[RECORDS — start]

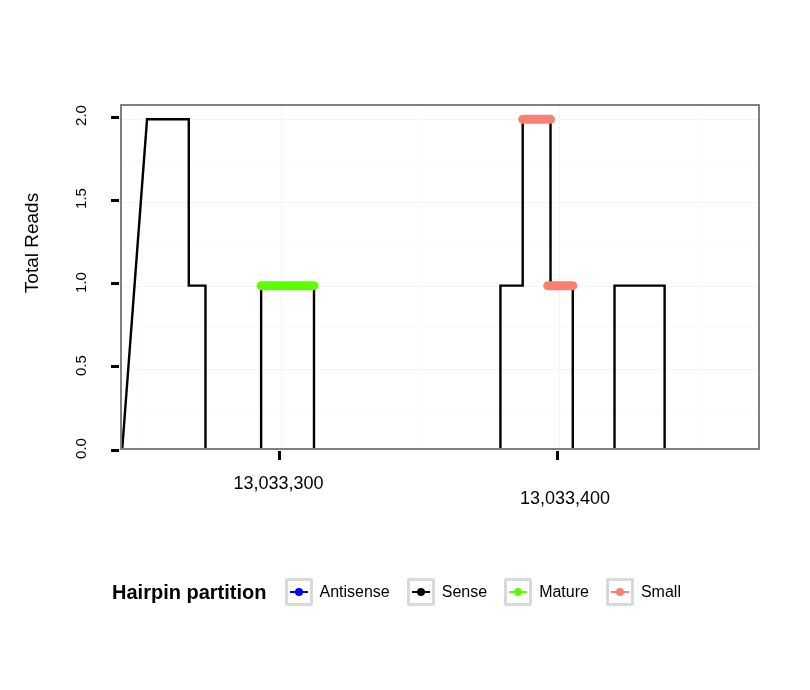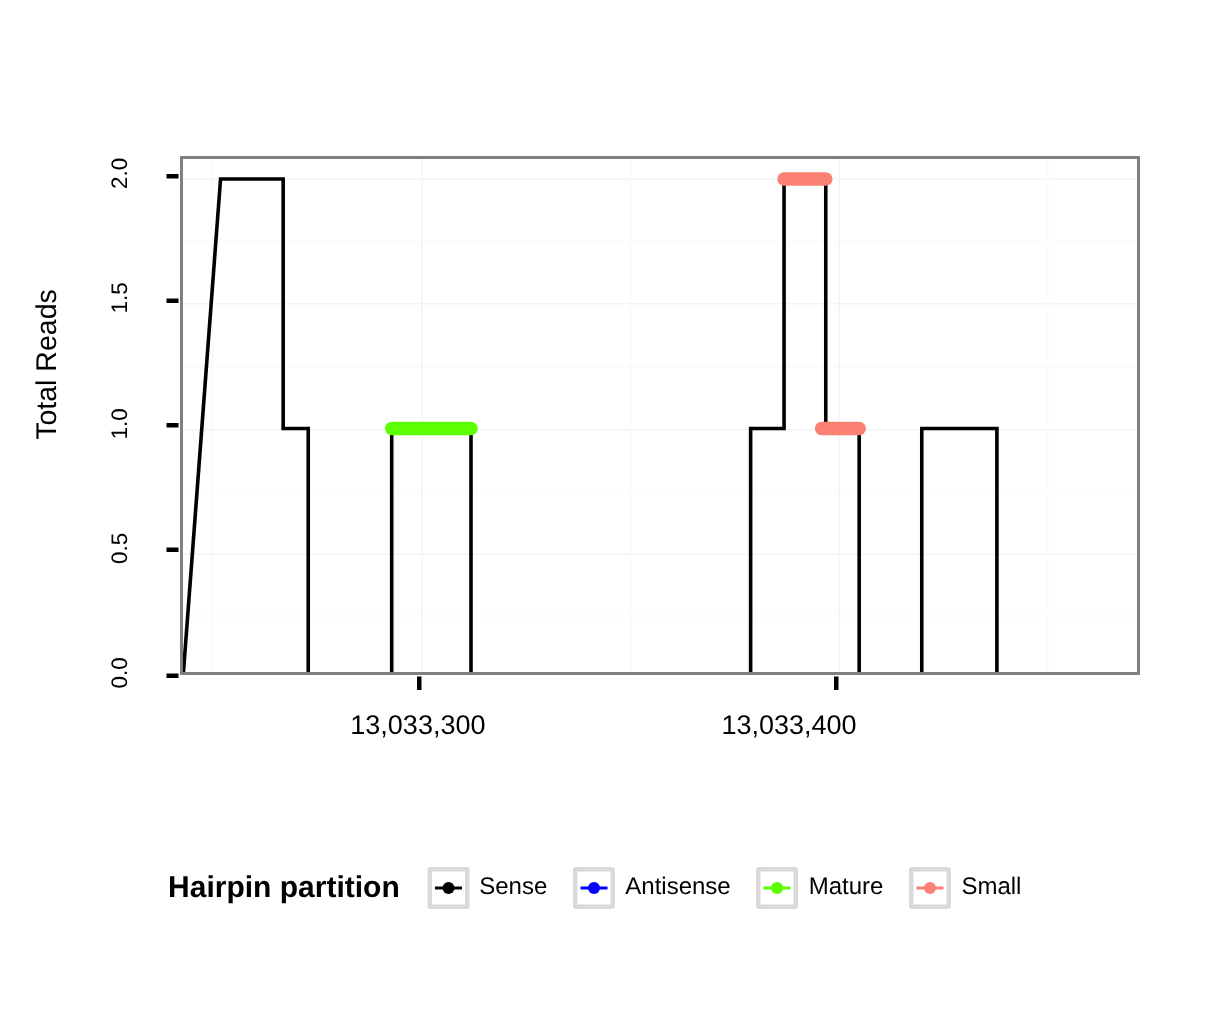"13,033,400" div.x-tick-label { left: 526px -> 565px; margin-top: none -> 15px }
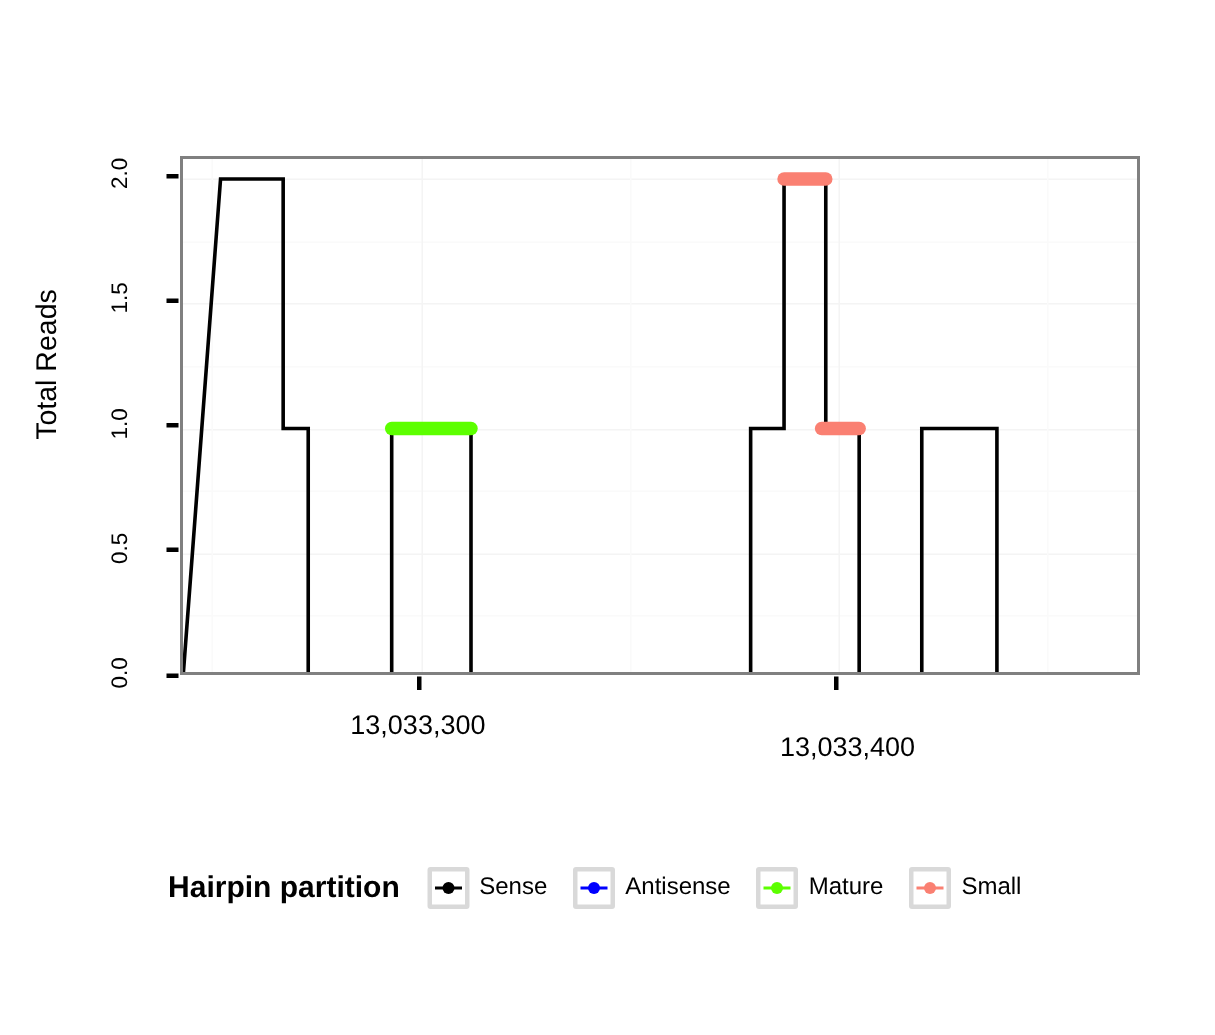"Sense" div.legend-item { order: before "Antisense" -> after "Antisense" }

[RECORDS — finish]
[RECORDS — start]

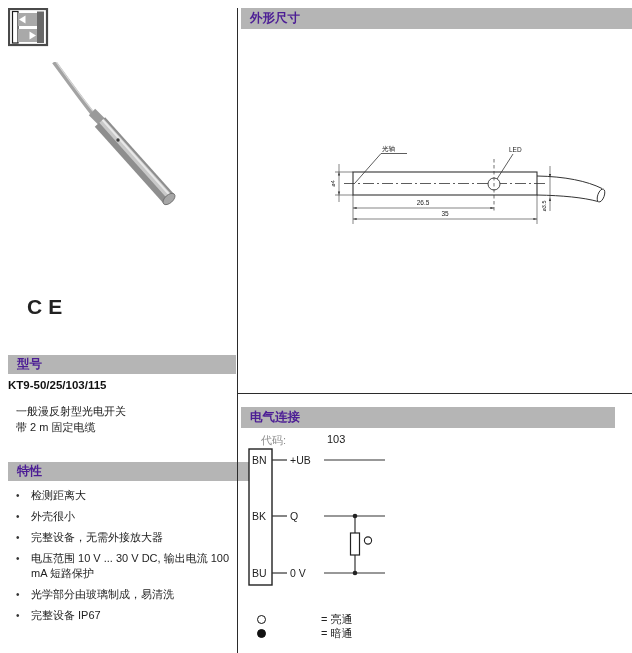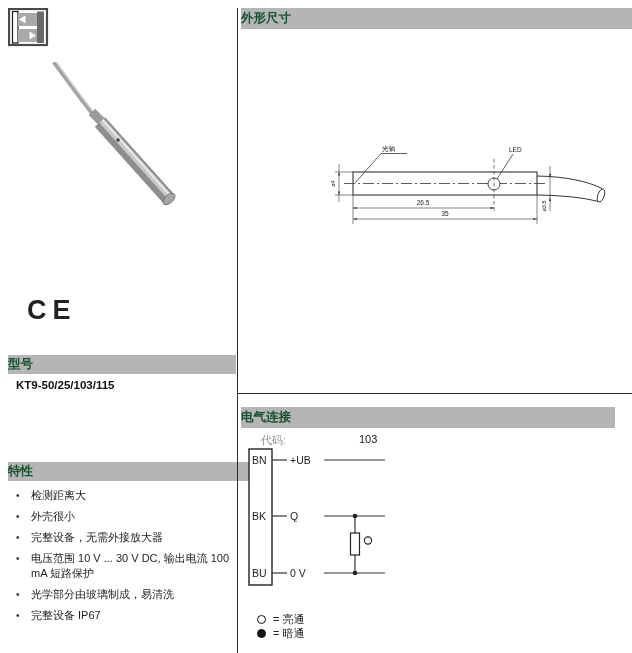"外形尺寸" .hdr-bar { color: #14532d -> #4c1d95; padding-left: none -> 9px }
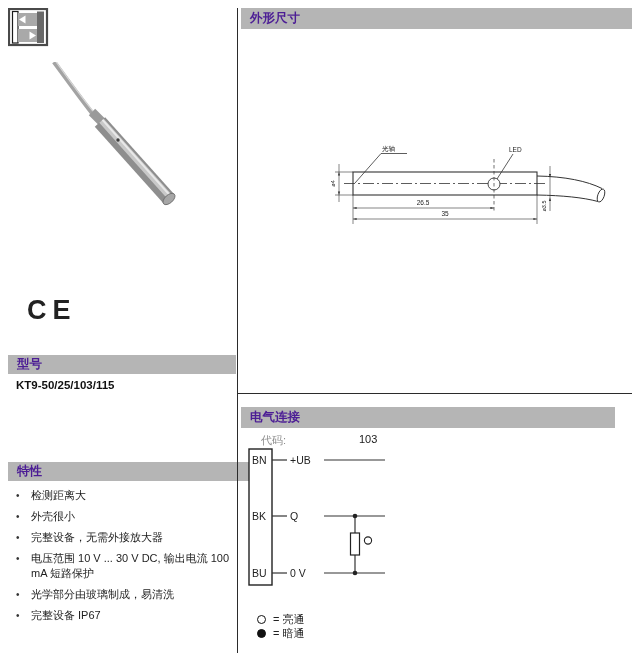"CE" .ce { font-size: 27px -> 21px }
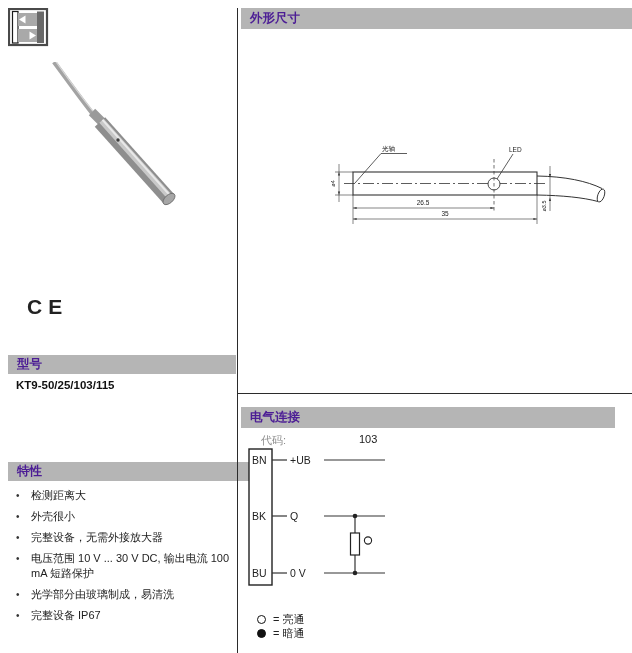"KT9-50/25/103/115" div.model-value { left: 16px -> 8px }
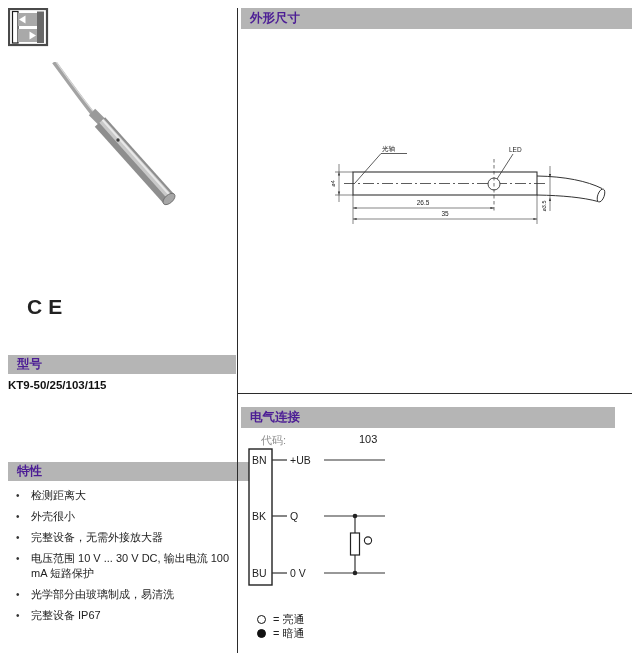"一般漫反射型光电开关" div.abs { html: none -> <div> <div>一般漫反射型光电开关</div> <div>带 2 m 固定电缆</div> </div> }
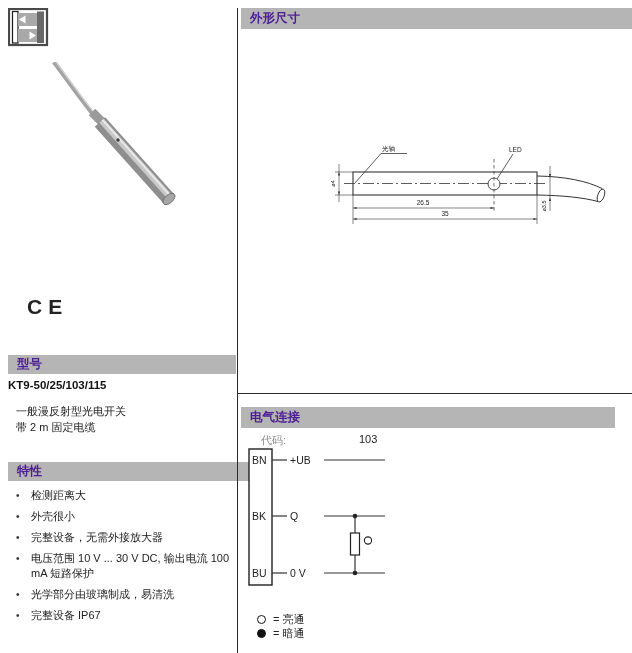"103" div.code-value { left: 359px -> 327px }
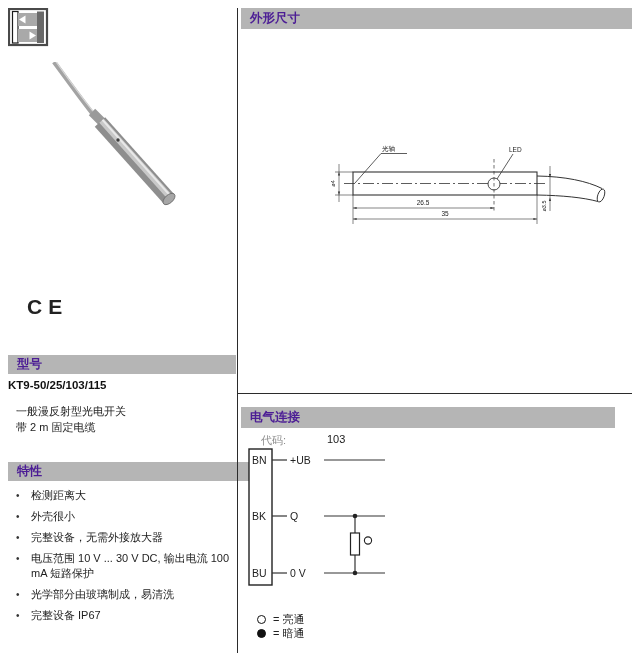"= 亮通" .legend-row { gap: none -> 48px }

[RECORDS — finish]

EXERCISE REQUIREMENTS: From the data above, return only the lines starting at the line that holds "left: 16px ->" and ending at the line that holds "gap: none ->", word for word and without pictures.

WORKED SOLUTION:
"KT9-50/25/103/115" div.model-value { left: 16px -> 8px }
"一般漫反射型光电开关" div.abs { html: none -> <div> <div>一般漫反射型光电开关</div> <div>带 2 m 固定电缆</div> </div> }
"103" div.code-value { left: 359px -> 327px }
"= 亮通" .legend-row { gap: none -> 48px }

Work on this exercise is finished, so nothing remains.